Uri attack: Is Pakistan pushing its luck with India’s patience?

Pakistan seems to believe India won’t act strongly and give a befitting reply to the aggressors. However, it seems New Delhi’s patience might just be running out.

Written by Kanishka Singh | New Delhi | Updated: September 19, 2016 6:30 pm
uri, uri attack, uri terror attack, jawans killed, 17 jawans killed, kashmir attack, kashmir terror attack, fidayin attack, suicide attack, kashmir situation, rajnath singh, narendra modi An army jawan take position near the Army base which was attacked which was attacked by in the town of Uri, west of Srinagar Sunday. Express Photo By Shuaib Masoodi

The latest attack on India by fidayeen groups has pushed India-Pakistan relations to the edge again. As India takes up the issue of Pakistan-sponsored terrorism and the neighbour’s support to terror nurseries on the global platform, another attack on the India, particularly on the armed forces, is clearly testing New Delhi’s patience.

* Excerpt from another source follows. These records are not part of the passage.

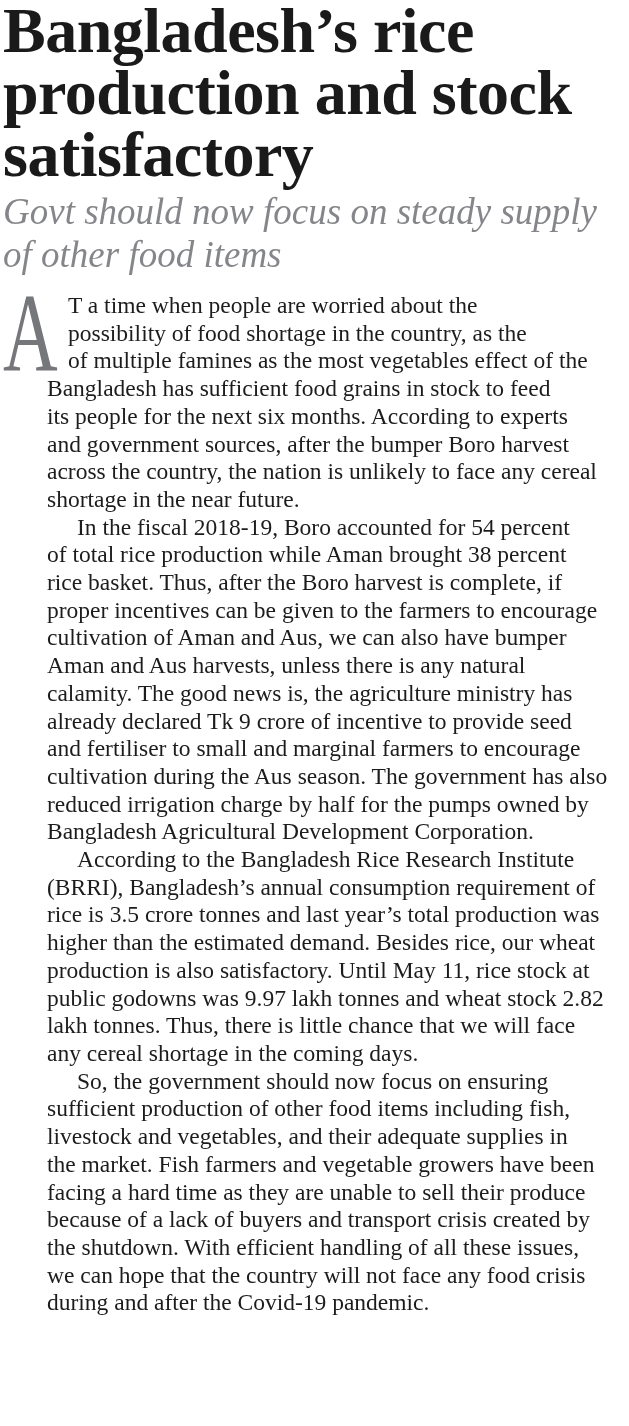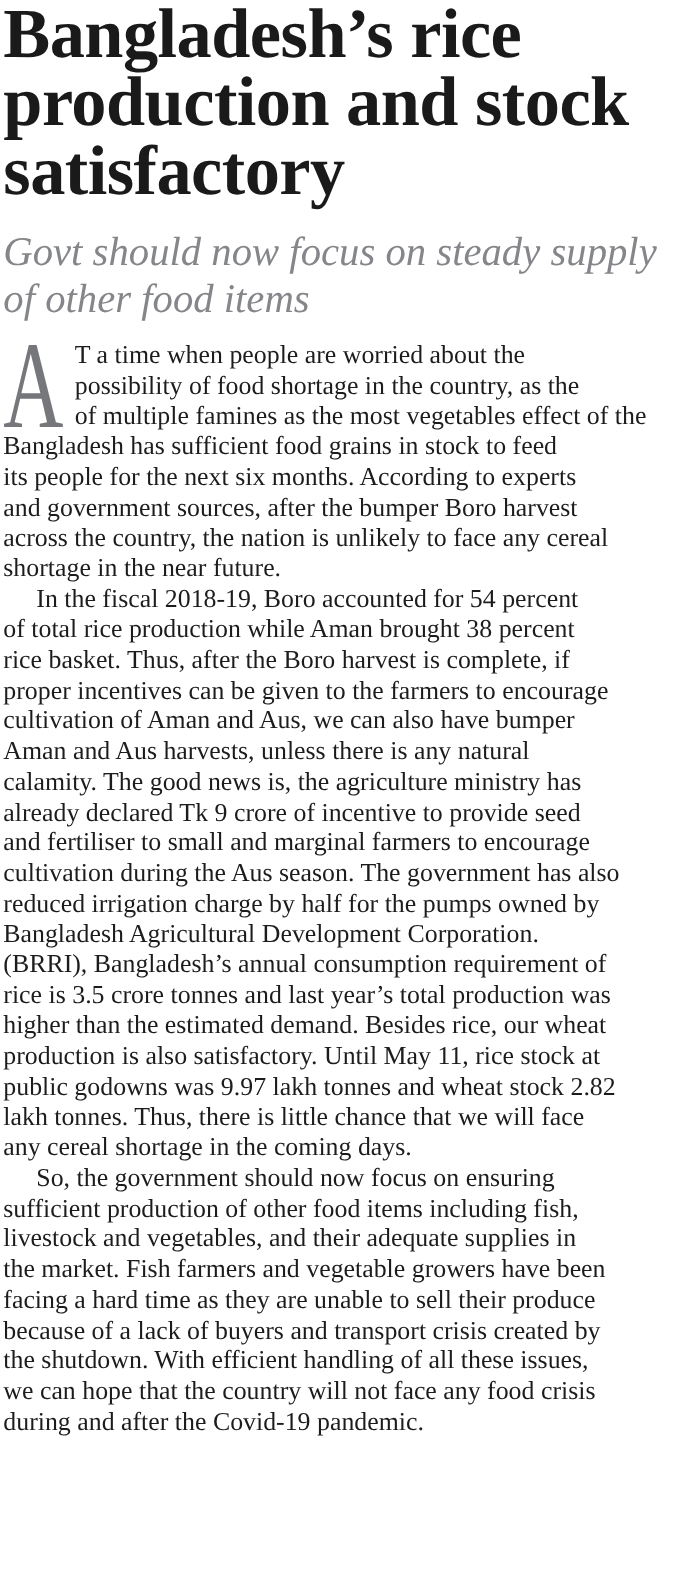--- a/index.html
+++ b/index.html
@@ -27,7 +27,7 @@
     max-width: 620px;
   }
   .subtitle {
-    margin-top: 22px;
+    margin-top: 4px;
     font-size: 37px;
     line-height: 43px;
     font-style: italic;

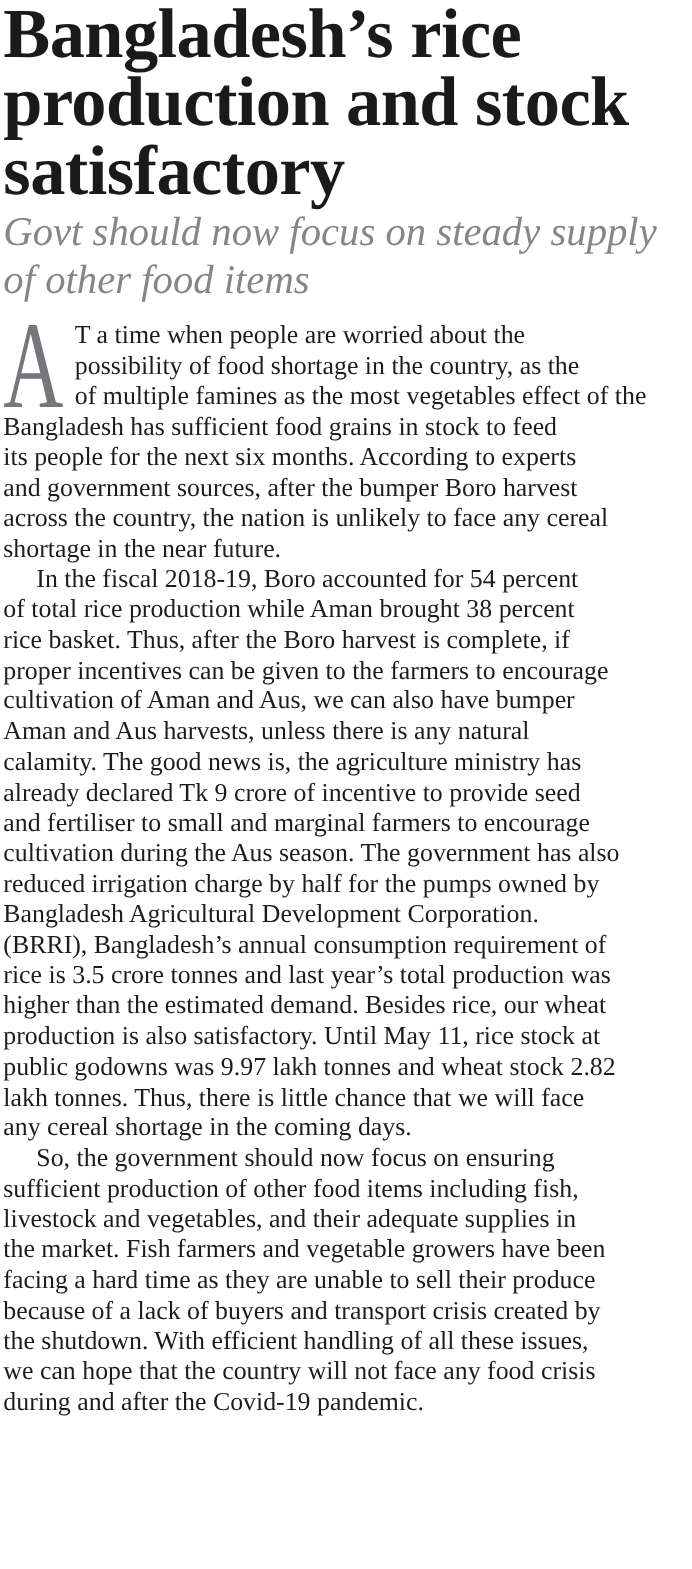--- a/index.html
+++ b/index.html
@@ -42,7 +42,7 @@
     color: var(--body-color);
   }
   .para { margin: 0; }
-  .line { white-space: nowrap; }
+  .line { white-space: nowrap; margin-left: 44px; }
   .line.indent { text-indent: 30px; }
   .dropcap {
     float: left;

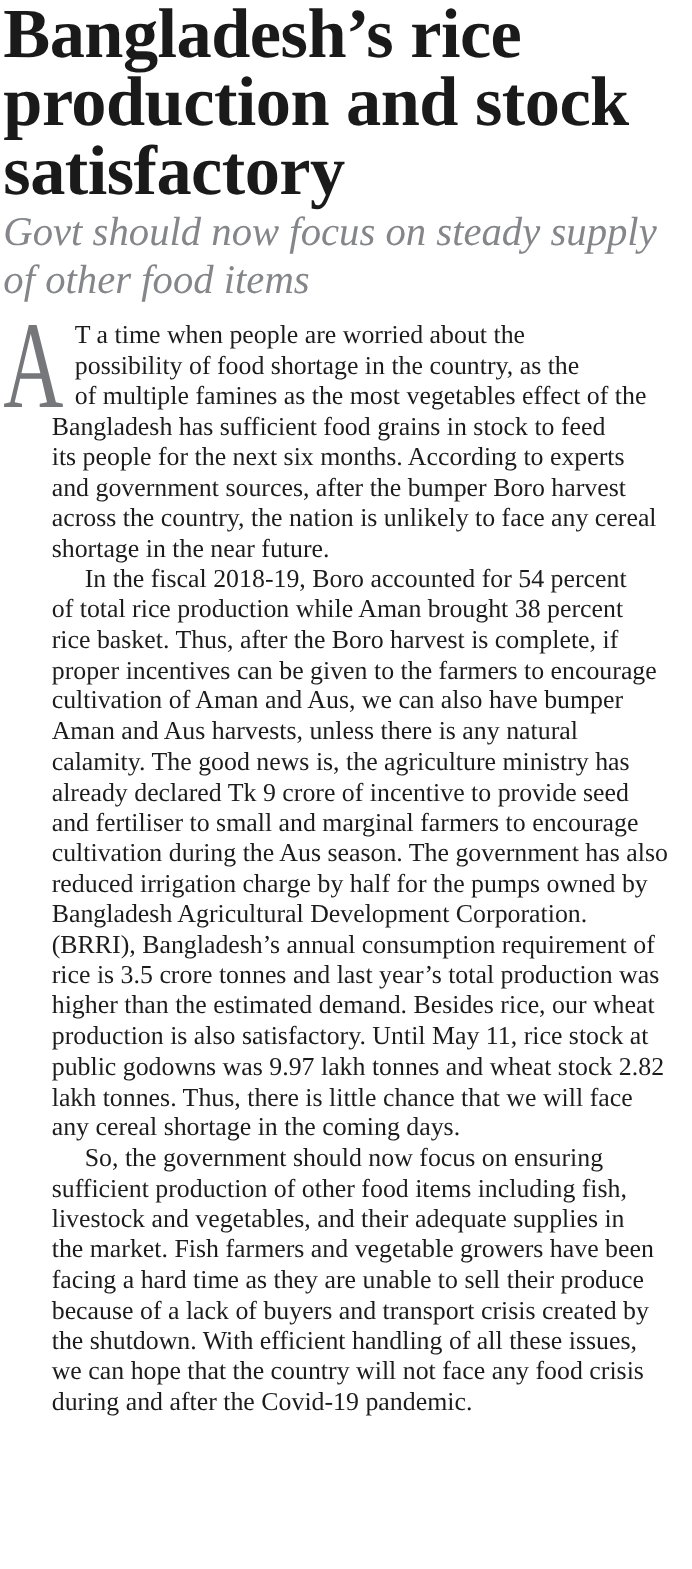--- a/index.html
+++ b/index.html
@@ -97,6 +97,7 @@
         <div class="line">Bangladesh Agricultural Development Corporation.</div>
       </div>
       <div class="para">
+        <div class="line indent">According to the Bangladesh Rice Research Institute</div>
         <div class="line">(BRRI), Bangladesh’s annual consumption requirement of</div>
         <div class="line">rice is 3.5 crore tonnes and last year’s total production was</div>
         <div class="line">higher than the estimated demand. Besides rice, our wheat</div>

India will need to relook its security policy if such incidents are to be stopped.

On Sunday, a four-man Fidayeen squad, suspected to be from Pakistan-based terror outfit Jaish-e-Mohammad, attacked an Indian infantry installation in Jammu and Kashmir’s Uri town, barely a few kms from the LoC. In one of the worst attacks against the Indian Army, 17 army jawans were killed and 19 others left critically injured. The four attackers were killed by the armed forces. Preliminary investigation by the security forces shows their weapons to bear Pakistani markings, again raising the issue of Pakistan’s open support to terrorists for carrying out attacks on India soil apparently to destabilise the security situation in the Kashmir valley.

Fidayeen attackers have increasingly begun targeting Indian security forces and their installations to disrupt any progress towards peace in Jammu and Kashmir.

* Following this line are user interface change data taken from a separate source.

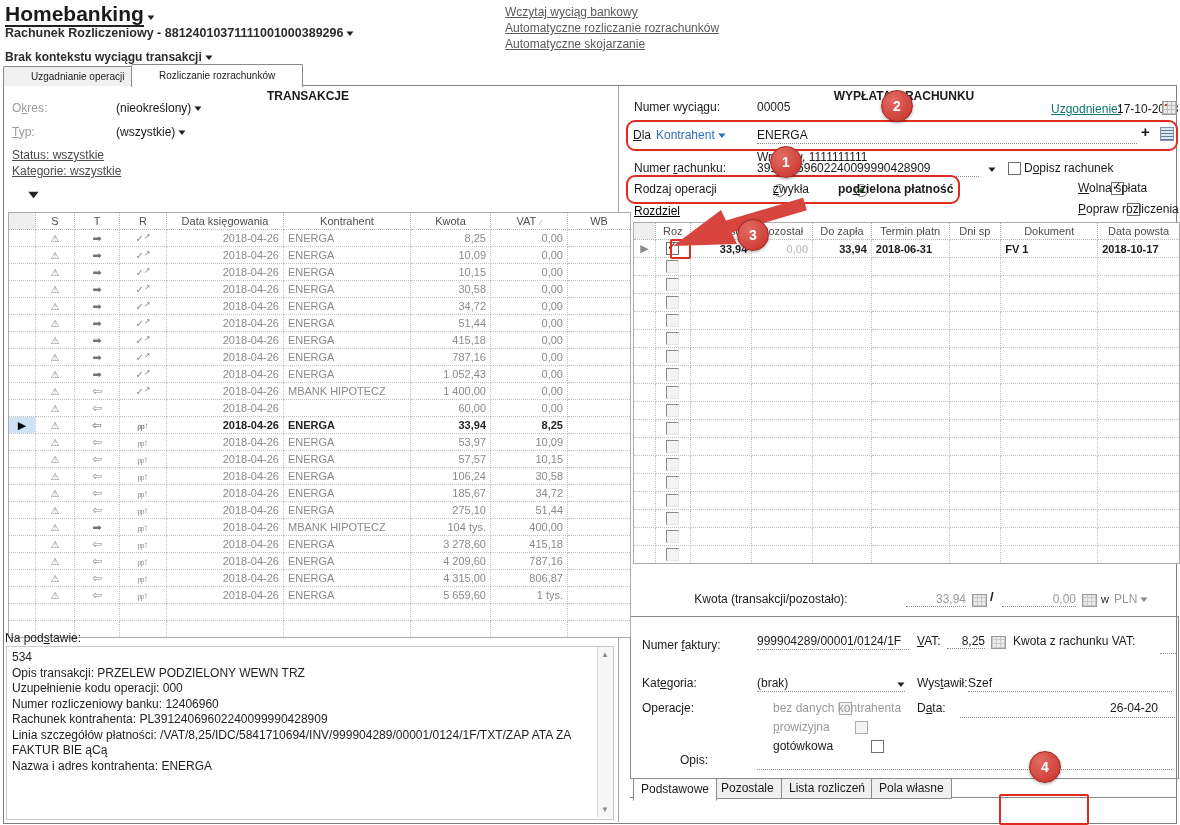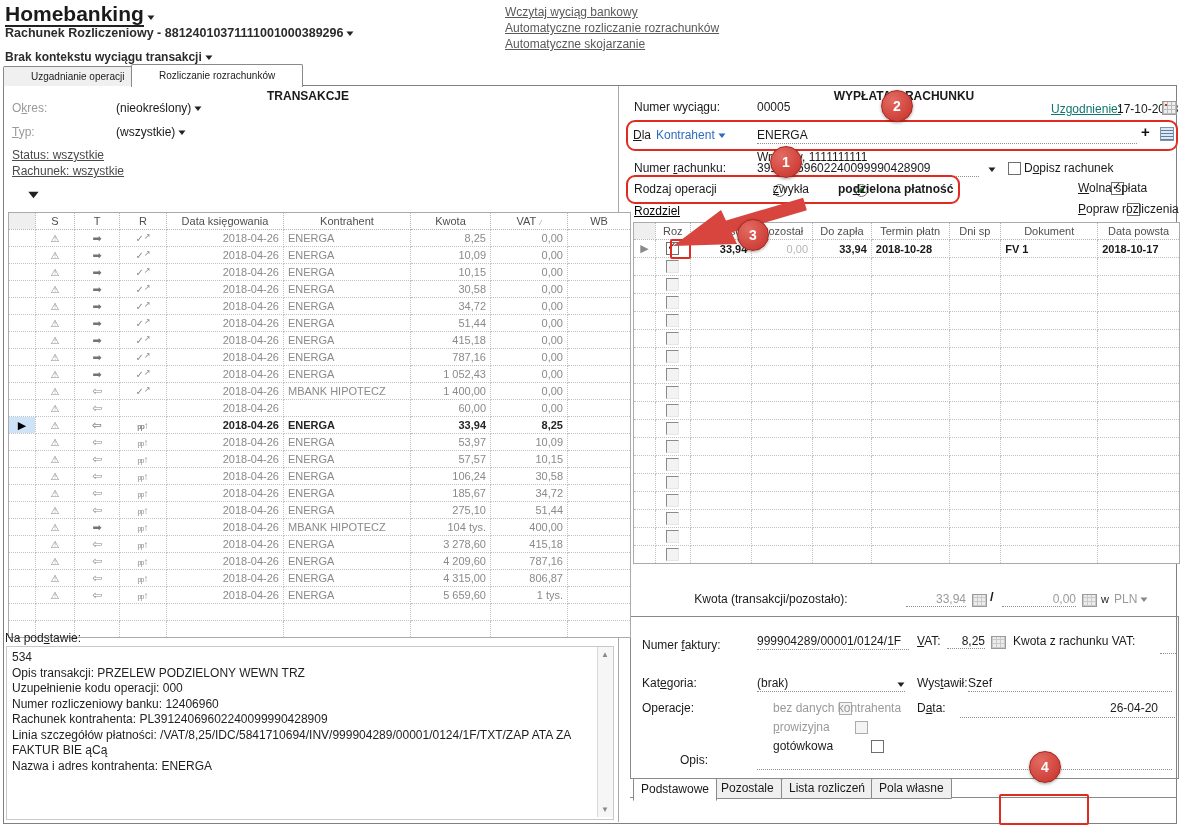--- a/index.html
+++ b/index.html
@@ -127,7 +127,7 @@
   <span>(wszystkie)</span><span class="dd">▼</span>
 </div>
 <div class="abs link" style="left:12px;top:148px;z-index:2">Status: wszystkie</div>
-<div class="abs link" style="left:12px;top:164px;z-index:2">Rachunek: wszystkie</div>
+<div class="abs link" style="left:12px;top:164px;z-index:2">Kategorie: wszystkie</div>
 <div class="abs" style="left:28px;top:188px;font-size:11px;color:#222;transform:scaleX(1.6);z-index:2">▼</div>
 
 <table class="grid abs" style="left:8px;top:212px;z-index:2">

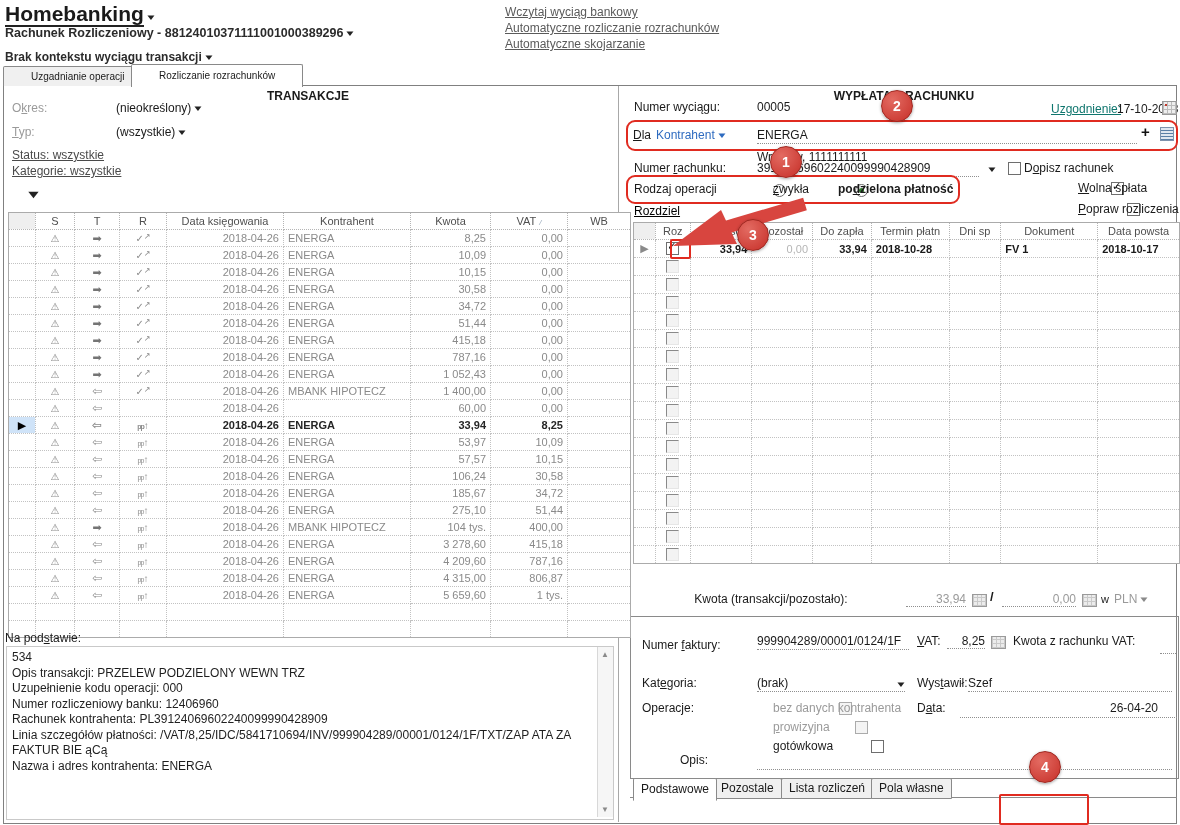--- a/index.html
+++ b/index.html
@@ -490,7 +490,7 @@
         <td class="num bold" style="color:#1a1a1a">33,94</td>
         <td class="num gval">0,00</td>
         <td class="num bold" style="color:#1a1a1a">33,94</td>
-        <td class="bold" style="color:#1a1a1a">2018-10-28</td>
+        <td class="bold" style="color:#1a1a1a">2018-06-31</td>
         <td></td>
         <td class="bold" style="color:#1a1a1a">FV 1</td>
         <td class="bold" style="color:#1a1a1a">2018-10-17</td>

Also Read | Fidayeen hitting defence establishments again in trend similar to late 1990s

Prime Minister Narendra Modi said he intended to bring the perpetrators to justice while Home Minister Rajnath Singh was quick to show disappointment with “terrorist state” Pakistan questioning the cross-border terrorism that it appears to be inflicting on India. Singh called Pakistan a “terrorist state” which should be “identified and isolated” as such. “There are definite and conclusive indications that the perpetrators of Uri attack were highly trained, heavily armed and specially equipped. I am deeply disappointed with Pakistan’s continued and direct support to terrorism and terrorist groups,” he said.

The minister is well within his rights to question Pakistan’s motives and its role in spreading unrest and terrorism in India. In a matter of nine months, this is the second direct strike on a defence establishment in Kashmir. Another attack by Pakistani terror actors took place in June this year when a CRPF convoy was attacked leading to the death of eight personnel. These have also followed an extended spell of attacks on army convoys and military bunkers along with multiple ceasefire violations along the border, often to facilitate infiltration into India. India could have escalated these strikes on its soil to a war-like situation, but it chose not to act in haste. However, Pakistan has taken India’s stance as granted and appears to be pushing its luck.

As Prime Minister Narendra Modi raises the issue of Pakistan’s atrocities in Balochistan and Pakistan occupied Kashmir, there seems to be a clear ploy to divert the attention towards Kashmir. Time and again, India has chosen to keep Pakistan in the process and insisted that it arrests and neutralises terrorists in its territory. However, the neighbour has harboured terrorists found guilty of carrying out mass killings in India.

Pakistan seems to believe India won’t act strongly and give a befitting reply to the aggressors. However, it seems New Delhi’s patience might just be running out.